Crolli, degrado e fuga dei visitatori dagli scavi etrusco-romani di Roselle

Fonte: Il Giornale dell’arte
Di: Tina Lepri

La storia degli imponenti scavi etrusco-romani di Roselle, l’area archeologica a otto chilometri da Grosseto, è quello di un incessante degrado: non si contano i crolli delle antiche mura (Roselle era una delle 12 famose città della lega etrusca) che nessuno ripara, mancano non solo i finanziamenti ma anche la minima cura per il luogo, da dove i turisti fuggono. Nel 2012 i biglietti staccati sono stati quattro volte meno di dieci anni fa.

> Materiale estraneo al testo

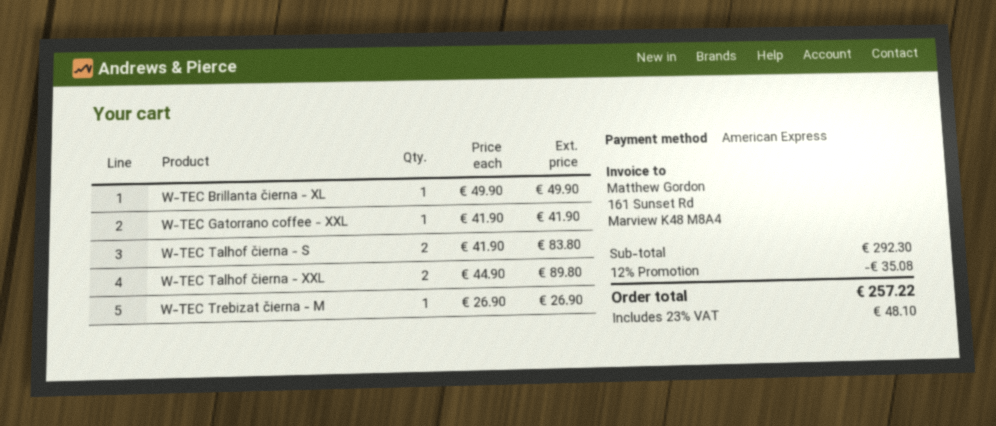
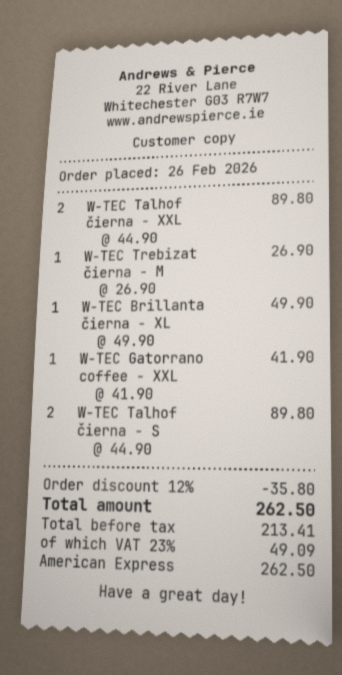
W-TEC Talhof čierna - S: 2 x 41.90 = 83.80 -> 2 x 44.90 = 89.80
discount: 12% = 35.08 -> 12% = 35.80
tax: 23% = 48.10 -> 23% = 49.09
total: 257.22 -> 262.50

Già nel 2010 il sindaco di Grosseto Emilio Bonifazi denunciava il pericolo «stabilità delle mura di Roselle, a rischio crolli come quelle di Pompei». Oggi le cose sono peggiorate, scritte minacciose avvisano che cento metri delle mura sono insicure. I promessi interventi di consolidamento non sono stati eseguiti, non ci sono i soldi. E, fatto ancora più grave, i saccheggiatori sono in azione fin dentro il famoso teatro a lungo sbarrato perché pericolante, da poco riaperto. I carabinieri hanno fermato e denunciato due fratelli tombaroli, che armati di metal detector, piccozze e zappe, rubavano reperti nell’area che pullula di scavi abusivi e dove furti di monete, piccole lanterne e frammenti antichi avvengono ogni giorno. La notte è peggio: nella vasta area archeologica manca la promessa illuminazione. Purtroppo alle denunce o al fermo dei ladri colti sul fatto, e non sono pochi, spesso non seguono neppure le multe e tanto meno gli arresti. Le pene, sanzioni di poche decine di euro, raramente vengono comminate e i nomi dei criminali non finiscono mai sui giornali mentre da anni si aspetta almeno una legge più severa contro i tanti predatori dell’arte, che spogliano il Paese dei suoi tesori, non solo in Maremma.